ラーデンの声は、低く、誓いのように響いた。


「……それが意味することは、たったひとつ。

私は、この場に“選ばれて”来たのだと。

私はそれを誇りとし、ここに立っています」



――レオノールの瞳が、僅かに揺れる。


彼はラーデンの胸元の紋章を見つめ、

その意味を、沈思の中で確かめているようだった。


「そうか……それで……」


レオノールが呟く。


「戴冠の儀式の際、鍵守と共に、お前になぜ祝福の光が届いたのかと思ってはいたが――

あれは……そうか……そういうことだったのか」


ラーデンは驚く。


「殿下――!」


レオノールはかすかに笑うと言った。


「……安心しろ。見ていたのは私だけだ。

ディアストレも神官長も見えてはいないだろう。

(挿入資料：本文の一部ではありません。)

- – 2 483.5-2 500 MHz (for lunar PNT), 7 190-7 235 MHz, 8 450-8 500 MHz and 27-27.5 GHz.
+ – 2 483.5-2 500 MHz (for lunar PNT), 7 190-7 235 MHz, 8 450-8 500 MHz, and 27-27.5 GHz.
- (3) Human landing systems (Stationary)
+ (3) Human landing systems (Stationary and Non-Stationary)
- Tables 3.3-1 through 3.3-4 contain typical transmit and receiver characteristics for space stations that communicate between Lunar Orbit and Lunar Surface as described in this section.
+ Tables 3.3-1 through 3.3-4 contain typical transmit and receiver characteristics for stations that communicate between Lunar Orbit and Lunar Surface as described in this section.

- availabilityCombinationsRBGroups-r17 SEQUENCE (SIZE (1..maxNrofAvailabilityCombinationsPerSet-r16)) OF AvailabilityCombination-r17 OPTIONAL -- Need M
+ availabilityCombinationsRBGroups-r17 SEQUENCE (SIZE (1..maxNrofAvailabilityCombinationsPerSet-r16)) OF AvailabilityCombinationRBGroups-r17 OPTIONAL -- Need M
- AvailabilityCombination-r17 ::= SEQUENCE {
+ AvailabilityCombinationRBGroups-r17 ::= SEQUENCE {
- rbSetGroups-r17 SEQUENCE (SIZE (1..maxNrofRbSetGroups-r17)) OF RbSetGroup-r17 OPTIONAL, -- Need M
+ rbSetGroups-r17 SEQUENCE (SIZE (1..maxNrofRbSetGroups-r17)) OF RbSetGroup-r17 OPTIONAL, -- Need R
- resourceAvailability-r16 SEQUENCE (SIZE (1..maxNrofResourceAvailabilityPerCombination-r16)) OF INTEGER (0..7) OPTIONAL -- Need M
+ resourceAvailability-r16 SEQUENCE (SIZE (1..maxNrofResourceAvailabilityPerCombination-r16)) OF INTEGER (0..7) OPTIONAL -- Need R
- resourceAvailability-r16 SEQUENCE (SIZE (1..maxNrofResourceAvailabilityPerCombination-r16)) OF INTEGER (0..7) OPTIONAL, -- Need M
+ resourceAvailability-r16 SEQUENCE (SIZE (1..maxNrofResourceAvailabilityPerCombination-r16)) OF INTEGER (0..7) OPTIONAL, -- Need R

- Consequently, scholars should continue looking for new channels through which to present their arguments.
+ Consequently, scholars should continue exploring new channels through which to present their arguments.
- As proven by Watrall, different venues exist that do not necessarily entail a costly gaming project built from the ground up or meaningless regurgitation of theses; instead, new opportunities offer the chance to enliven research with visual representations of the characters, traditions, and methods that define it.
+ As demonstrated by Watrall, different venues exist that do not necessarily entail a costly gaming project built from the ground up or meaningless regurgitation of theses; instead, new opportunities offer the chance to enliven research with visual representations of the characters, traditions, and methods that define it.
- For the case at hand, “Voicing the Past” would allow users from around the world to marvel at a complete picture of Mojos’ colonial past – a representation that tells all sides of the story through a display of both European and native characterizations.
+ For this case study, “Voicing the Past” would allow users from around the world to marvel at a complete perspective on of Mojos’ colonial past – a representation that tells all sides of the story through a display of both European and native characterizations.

案ずるな」



沈黙――



「……私は、これまでずっとお前を“裏切者”だと信じていた」


レオノールは静かに口を開いた。


「父王が倒れ、次々と近臣が公爵派に染まる中、

お前のような才ある者が、何の躊躇いもなくディアストレの側についたと知った時……。

私は、心の奥で何かが崩れるのを感じた」


レオノールは長い沈黙の末、目を伏せ、ひとつ息をついた。


「……私の不明を詫びよう。

ディアストレの駒として振る舞ってきたその姿しか、私は見ていなかった。

……だが今、お前はここに立っている。

自らの立場も顧みず、危険を冒して」


そして、かすかに微笑む。


その言葉に、ラーデンは僅かに目を見開いた。

だがすぐに、少し俯きながら、静かに言う。


「……いえ、そう振る舞っていたのは、私の方です。

……私は、殿下を誤解していました。

共鳴体質のこの身をもってしても、あなたの心に触れることができなかった。

冷たい沈黙のような隔たり……。

まるで、底がないような静寂の中に、何も感じられなかった。

それが、どれほど異質で、不気味に映ったか……」


ラーデンはレオノールを見つめる。


「……ですが、今ならわかります。

あなたは、公爵の目と力から、自らを守るために、

心の奥に堅牢な壁を築き、深く、深く心を隠していたのだと。

それは、闇に満ちた公爵の眼があなたを見ている中で、

自らを護るために張り巡らせた――鎧だったのだと……」


ラーデンの喉が震えた。

彼は深く頭を下げ、そして言った。


「……私はその沈黙を、疑いで満たしてしまったのです。

そして今、そのことを悔いています。

申し訳ありません。私は、殿下を信じるべきでした」



沈黙が落ちた。



「……ありがとう、ラーデン」


レオノールは瞼を伏せ、短くそう告げた。

その一言に、わずかに張りつめていた空気がほどけた。

その声は、かつてないほど人間らしく、柔らかだった。


イリスは、ふたりの間に流れる空気に、胸が熱くなるのを感じていた。

誤解と疑念を越え、ようやく結ばれた“信頼”。


「――行こう。父上の元へ」


その一言に、イリスとセフィルも頷いた。

星の巫女、鍵守、そして星の環を繋ぐために影に立つ剣。


三つの光が、王の魂に潜む闇へと向かう―-


それは、長き闇の中で生まれた、ささやかだが確かな光だった。